Димку я оставил на наблюдательном пункте и приказал ему следить за нами и махнуть рукой, как только мы с Лёвкой окажемся в той точке, где исчез старик.
Местность внизу была такая же, как и везде: старые, заросшие травой раскопки, небольшие островки березняка, большие глыбы серого известняка, свалившиеся, должно быть, с горы, и больше ничего. Куда же он мог спрятаться?
Вдруг Димка махнул рукой.
— Теперь, Лёвка, — шепнул я, — смотри внимательно.
Не успел я этого сказать, как он зашептал, показывая рукой вперёд: «Смотри! Видишь?»
В нескольких шагах от нас была насыпана неровная кучка земли, такой жёлтой, какую мы недавно видели у коптильного завода. Мы подошли к ней и сразу поняли всё. Земля была выброшена около большой воронки, похожей на те, в которые спускаются рабочие треста «Водоканал», когда где-нибудь случается авария с водопроводом. Значит, старик опростал здесь мешок и нырнул в эту дыру.
Прибежал Димка, и мы стали обсуждать, что делать дальше. Тут пахло чем-то серьёзным, и лезть в эту воронку мы побаивались.
— Наверное, всё-таки — фашистский шпион: залез туда и сидит, — снова сказал Димка.
— Может, тот рыжий немецкий лётчик, сбитый с самолёта? — предположил Лёвка.
Но это была, конечно, ерунда. Какой может быть лётчик из того старика? А если шпион, то зачем ему потребовалась земля с коптильного завода?
— Вот что, Дублёная Кожа, — приказал я Димке. — Иди в хижину, забирай фонарики, спички, шёлковые лески и неси сюда. Мне кажется, что здесь пещера, и этот старик в ней живёт.
Мы с Лёвкой сели недалеко от пещеры и стали ждать.
— И ты в неё полезешь, Молокоед? — спросил Лёвка, делая большие глаза.
— Не только я, а и ты полезешь…
— Нет, давай лучше так, — забеспокоился Лёвка. — Лучше полезете вы с Димкой, а я буду сидеть здесь… И вас охранять.

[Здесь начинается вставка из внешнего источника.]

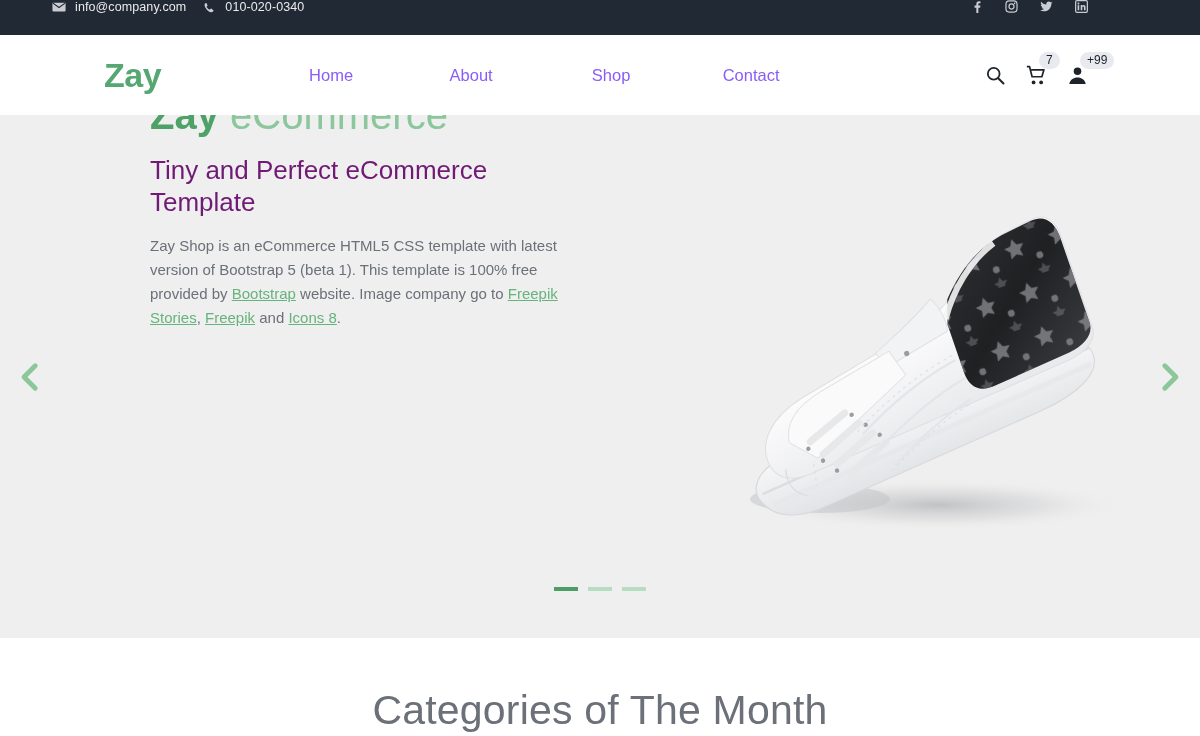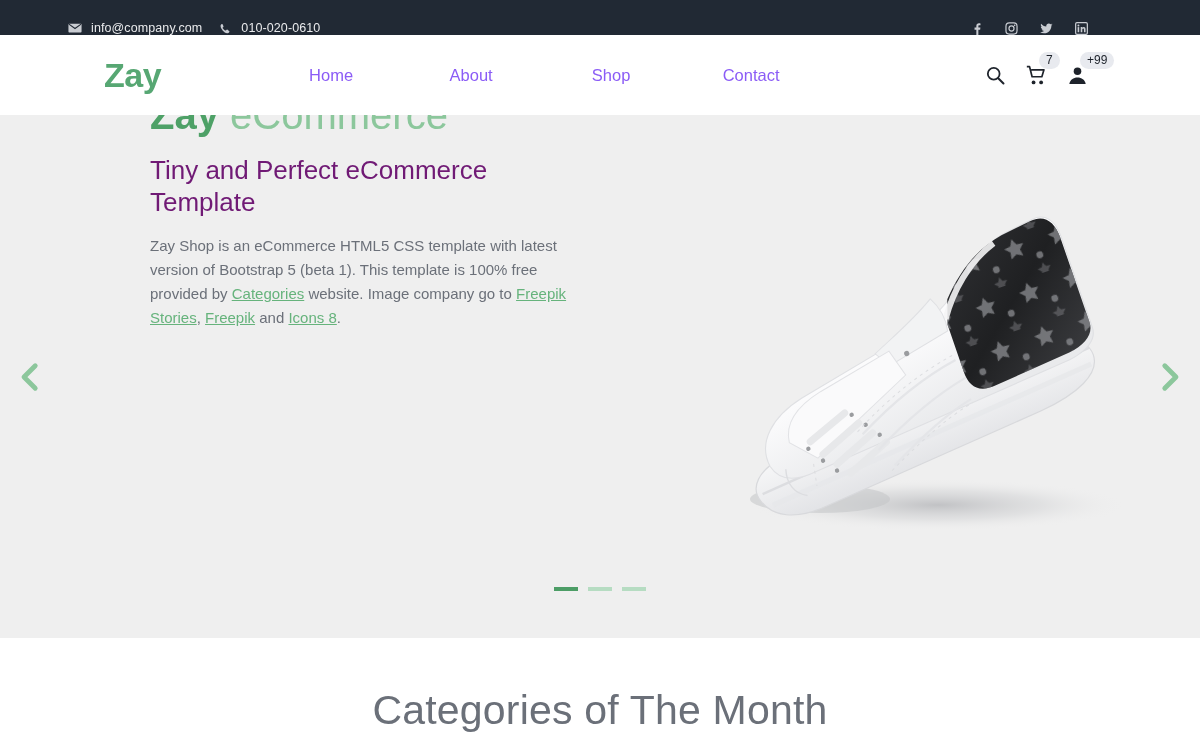--- a/index.html
+++ b/index.html
@@ -4,22 +4,22 @@
 <style>
   * { margin:0; padding:0; box-sizing:border-box; }
   html, body {
     width:1200px; height:736px;
     font-family:"Liberation Sans", sans-serif;
     background:#ffffff; overflow:hidden;
   }
 
   
   .topbar{
-    height:35px; background:#212934; display:flex; align-items:flex-end;
-    padding:0 112px 0 68px; justify-content:space-between;
+    height:35px; background:#212934; display:flex; align-items:flex-start;
+    padding:0 112px 0 52px; justify-content:space-between;
   }
   .topbar-left{ display:flex; align-items:center; gap:16px; }
   .tb-item{ display:flex; align-items:center; gap:9px; }
   .tb-item span{ font-size:12.5px; color:#e9eaec; letter-spacing:.1px; }
   .tb-icon{ display:block; width:14px; height:14px; fill:#c9ccd2; }
   .topbar-right{ display:flex; align-items:center; gap:22px; }
   .soc{ width:13px; height:13px; fill:#c9ccd2; display:block; }
 
   
   .navbar{
@@ -107,21 +107,21 @@
         <path d="M0 2.5h16v11H0z" fill="none"></path>
         <rect x="0.5" y="3" width="15" height="10" rx="1"></rect>
         <path d="M1 3.6l7 5 7-5" fill="none" stroke="#212934" stroke-width="1.3"></path>
       </svg>
       <span>info@company.com</span>
     </div>
     <div class="tb-item">
       <svg class="tb-icon" viewBox="0 0 16 16">
         <path d="M11.6 10.3c-.5-.2-1.2-.6-1.6-.4-.3.1-.6.6-.9.9-.2.2-.3.2-.5.1-1.4-.6-2.6-1.6-3.3-3-.1-.2-.1-.4.1-.5.3-.3.8-.5.9-.9.1-.4-.2-1-.4-1.5-.2-.5-.4-1.2-.8-1.4-.4-.2-.9 0-1.2.2-.7.4-1 1.2-1 2 .1 1.9 1.4 3.9 2.6 5.2 1.2 1.3 3.1 2.7 5 2.9.9.1 1.8-.2 2.3-1 .2-.3.4-.8.2-1.2-.2-.4-.9-.7-1.4-.9z"></path>
       </svg>
-      <span>010-020-0610</span>
+      <span>010-020-0340</span>
     </div>
   </div>
   <div class="topbar-right">
     <a href="#">
       <svg class="soc" viewBox="0 0 16 16">
         <path d="M10.3 16V9.4h2.2l.3-2.6h-2.5V5.2c0-.7.2-1.2 1.3-1.2h1.3V1.7C12.5 1.6 11.8 1.6 11 1.6c-1.9 0-3.2 1.2-3.2 3.3v1.9H5.6v2.6h2.2V16z"></path>
       </svg>
     </a>
     <a href="#">
       <svg class="soc" viewBox="0 0 16 16">
@@ -181,21 +181,21 @@
 
 <div class="hero">
 
   <div class="hero-inner">
     <div class="hero-text">
       <h1 class="hero-h1">
         <span class="b">Zay</span>
         <span class="l">eCommerce</span>
       </h1>
       <h2 class="hero-h2">Tiny and Perfect eCommerce Template</h2>
-      <p class="hero-p"><span>Zay Shop is an eCommerce HTML5 CSS template with latest version of Bootstrap 5 (beta 1). This template is 100% free provided by </span><a href="#">Categories</a><span> website. Image company go to </span><a href="#">Freepik Stories</a><span>, </span><a href="#">Freepik</a><span> and </span><a href="#">Icons 8</a><span>.</span></p>
+      <p class="hero-p"><span>Zay Shop is an eCommerce HTML5 CSS template with latest version of Bootstrap 5 (beta 1). This template is 100% free provided by </span><a href="#">Bootstrap</a><span> website. Image company go to </span><a href="#">Freepik Stories</a><span>, </span><a href="#">Freepik</a><span> and </span><a href="#">Icons 8</a><span>.</span></p>
     </div>
   </div>
 
   <div class="hero-img-wrap">
     <svg viewBox="0 0 470 380" width="470" height="380">
       <defs>
         <linearGradient id="shoeBody" x1="0" y1="0" x2="0.4" y2="1">
           <stop offset="0%" stop-color="#ffffff"></stop>
           <stop offset="55%" stop-color="#fbfbfc"></stop>
           <stop offset="100%" stop-color="#e9eaec"></stop>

— Скажи спасибо, Большое Ухо, что тебя Дублёная Кожа не слышит. Он бы уж расписал твою хвалёную храбрость.
— Да я не боюсь его, Молокоед, — залепетал Лёвка. — Я только темноты боюсь и летучих мышей.
— Возьми, Фёдор Большое Ухо, себя в руки! — сурово сказал я, так что в моем голосе зазвенела сразу сталь и несгибаемая воля. — Стыдись, Большое Ухо! Ты же землю ел![44]
Когда Димка принёс всё необходимое, я дал каждому по карманному фонарику, а себе, кроме того, взял фонарь «Летучая мышь» и лесы.
— А теперь подождите здесь. Я полезу, посмотрю, есть ли там проход.
Я хотел спрыгнуть в воронку, но она была довольно глубока, внизу виднелся выступ, а над ним вбитый в стенку колышек.
«Ловко устроился старичок!» — подумал я, спустился в воронку и сразу нашёл в стенке широкий ход, в который свободно мог пролезть человек. Я посветил в отверстие фонариком и убедился, что ход длинный.